Apple television mockup by 9to5Mac.
“It will have the simplest user interface you could imagine. I finally cracked it.” These are the exact words of Apple’s late co-founder Steve Jobs, as revealed in the just released authorized biography by Walter Isaacson. In his own admission prior to his death earlier this month, Jobs was working on “an integrated television set that is completely easy to use”, a solution which would be “seamlessly synced with all of your devices and with iCloud”. The quote served as the basis for Piper Jaffray’s resident Apple analyst Gene Munster, the most outspoken proponent of an Apple-branded television set. Munster wrote in a note to clients that Apple is already building prototype TV sets, according to a Fortune blog post:
A significant hurdle to a full-fledged Apple (AAPL) television set (as opposed to the Apple TV set-top box), Munster writes, is combining live television with shows previously captured on iCloud. “Perhaps this code is precisely what Jobs believed he has ‘cracked,'” Munter suggests, adding that Apple could use the new Siri voice activated system “to bolster its TV offering and simplify the chore of inputting information like show titles, or actor names, into a TV.”
If it eventually becomes a reality, the analyst speculates, the rumored product could cost up to $2,000, which is at least double the asking price for a typical 40-inch television product. In addition, Apple’s will likely require users to sign up for an iTunes TV Pass subscription service in order to enjoy bulk television programming, costing anywhere between $50 and $90 a month. It’s unclear whether the strategy stands a chance at a time when Internet providers are capping bandwidth. All told, the Apple television sounds like a pricey proposition…
Meanwhile, premium TV brands are working their way down to the sub-$1,000 mark, but that really hasn’t stopped Apple from succeeding in the past. Its iPhone wasn’t (and still is not) the cheapest smartphone on the market. The entry point for iPad is still set at $499 even with the growing number of competitors undercutting Apple’s gizmo, most notably Amazon with its $199 Kindle Fire seven-inch tablet. As a result, iPad’s market share fell to 68 percent in the third quarter.
Why would you want to pay more for a big screen television set with the shining Apple logo? Ticonderoga Securities analyst Brian White told BGR that Apple’s television product could delight with “unmatched aesthetics and an unrivaled user experience” stemming from tight integration with Apple’s ecosystem, namely iTunes and iCloud. White added:
In our view, features such as Siri, FaceTime, the App Store, iTunes and gaming are a natural fit for a full blown Apple TV, combined with potential new features and technologies in the future.

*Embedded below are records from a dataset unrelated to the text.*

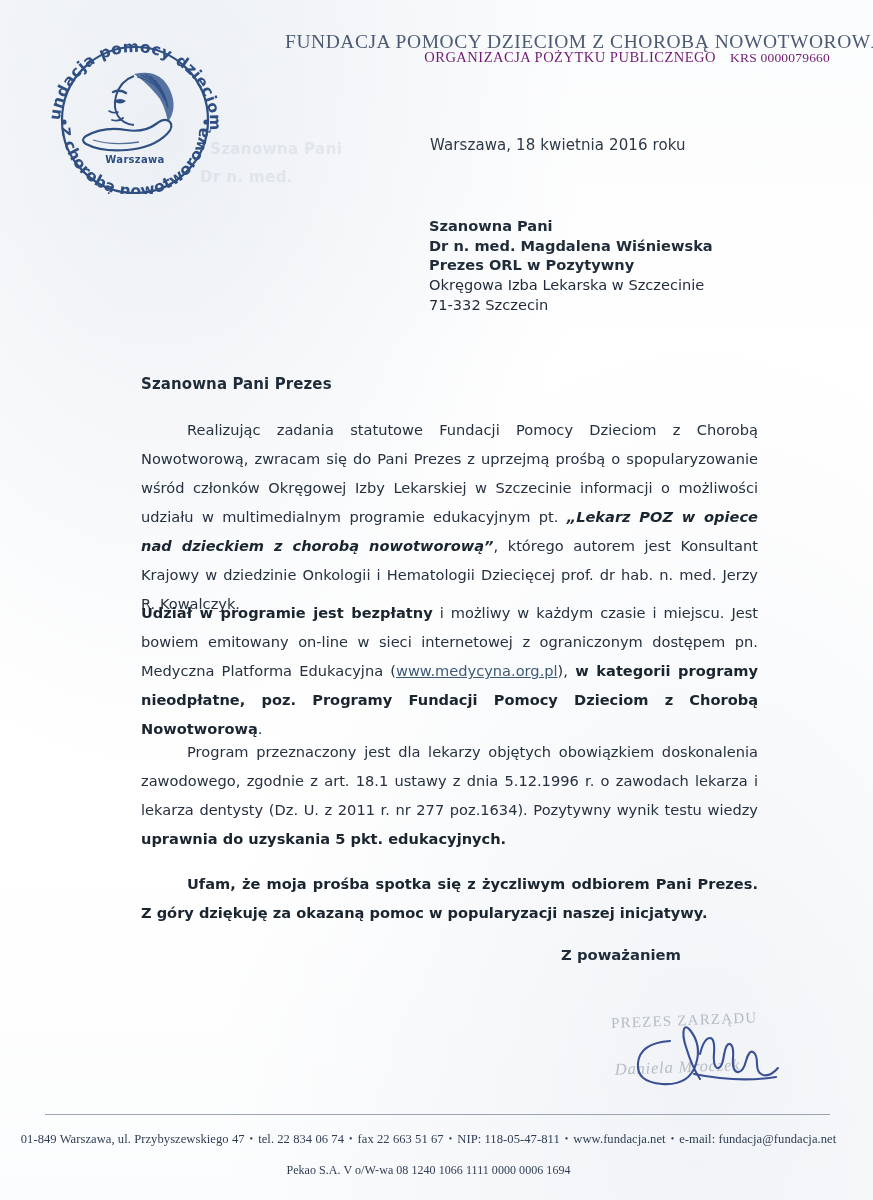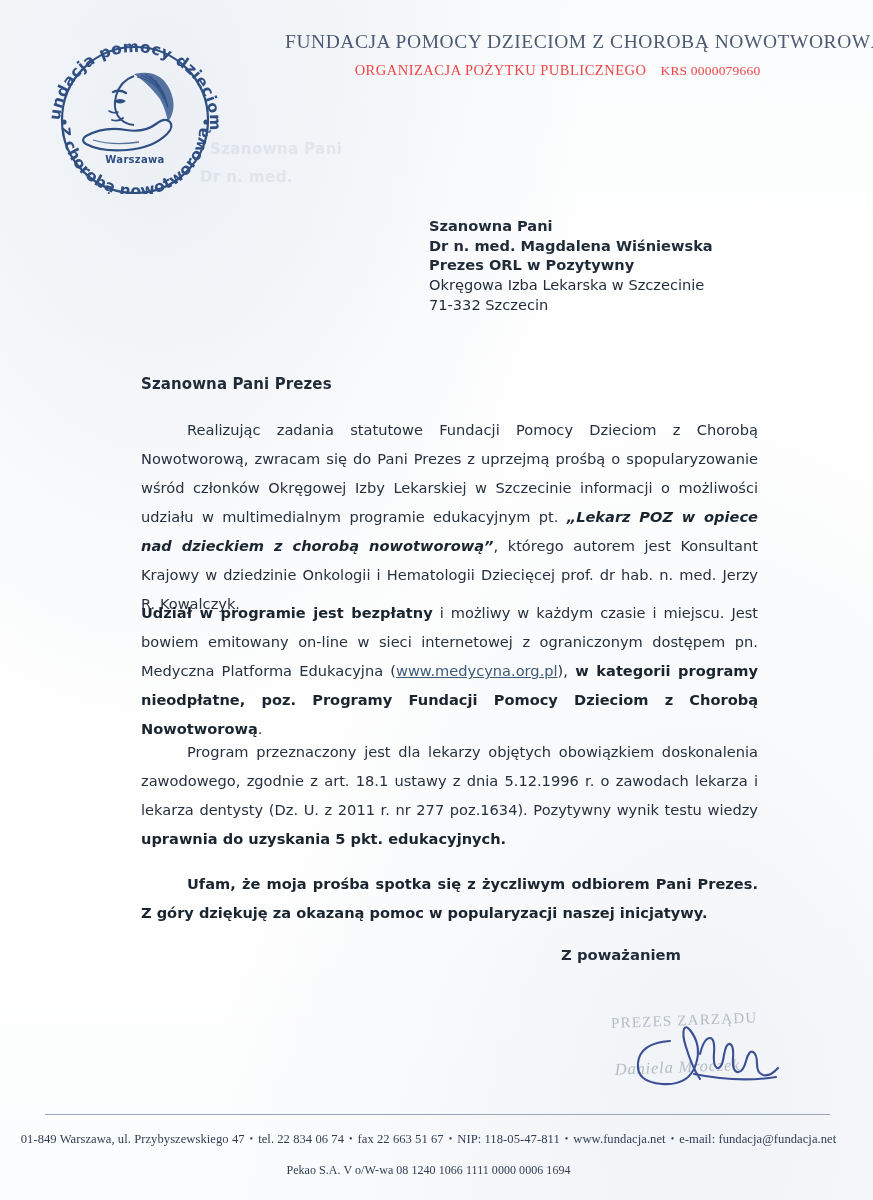--- a/index.html
+++ b/index.html
@@ -56,27 +56,27 @@
     font-family: "Liberation Serif", serif;
     font-size: 19.5px;
     letter-spacing: .55px;
     color: #4c5a73;
     text-align: center;
     white-space: nowrap;
   }
   .org-sub {
     position: absolute;
     left: 285px;
-    top: 62px;
+    top: 49px;
     width: 545px;
     font-family: "Liberation Serif", serif;
     font-size: 14.5px;
     letter-spacing: .5px;
-    color: #ef4444;
-    text-align: center;
+    color: #701a75;
+    text-align: right;
     white-space: nowrap;
   }
   .org-sub .krs { margin-left: 14px; font-size: 13.5px; letter-spacing:.2px; }
 
   .place-date {
     position: absolute;
     left: 430px;
     top: 136px;
     font-size: 15px;
     color: #2d3946;
@@ -242,20 +242,21 @@
 
       <text x="97" y="131" text-anchor="middle" font-family="DejaVu Sans, sans-serif" font-size="10" font-weight="bold" fill="#2f4f83" letter-spacing="0.3">Warszawa</text>
     </svg>
   </div>
 
   <div class="org-title">FUNDACJA POMOCY DZIECIOM Z CHOROBĄ NOWOTWOROWĄ</div>
   <div class="org-sub">
     <span>ORGANIZACJA POŻYTKU PUBLICZNEGO</span><span class="krs">KRS 0000079660</span>
   </div>
 
+  <div class="place-date">Warszawa, 18 kwietnia 2016 roku</div>
 
   <div class="addressee">
     <div class="b">Szanowna Pani</div>
     <div class="b">Dr n. med. Magdalena Wiśniewska</div>
     <div class="b">Prezes ORL w  Pozytywny</div>
     <div>Okręgowa Izba Lekarska w Szczecinie</div>
     <div>71-332 Szczecin</div>
   </div>
 
   <div class="salutation">Szanowna Pani   Prezes</div>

If enough early adopters take the plunge, Munster estimates the Apple TV project could add $2.5 billion annually to the company’s fortunes in 2012, or two percent of the company’s projected revenue in the calendar year 2012. The estimate is based on assumed sales of 1.2 million Apple television units in the flat panel TV market estimated at 220 million shipments in 2012. Taiwan-based Topology Research Institute projected (subscription required) that global shipments of Smart TV sets, which are based on the Intel Atom platform, will rise to 25.18 million units in 2011 from 7.04 million units in 2010. The platform is said to account for 10.4 percent of the overall TV market in 2011.
The market for flat panel LCD TVs plummeted in the first half of this year due to economic uncertainties causing buyers to postpone purchasing decisions. DisplaySearch values the LCD TV market at about $100 billion this year and $102 billion in 2012. Let’s not forget Google which is rolling out scheduled YouTube channels next year and spending hundreds of millions of dollars to bolster premium content as they gear up to roll out an improved Google TV software to the makers of set-top boxes. Additionally, Google-owned Motorola Mobility is a major maker of standalone set-top boxes, presenting Google with an opportunity to more easily penetrate the highly fragmented television market still lacking a clear leader in sight, prompting Steve Jobs in 2009 to characterize it as being “balkanized”.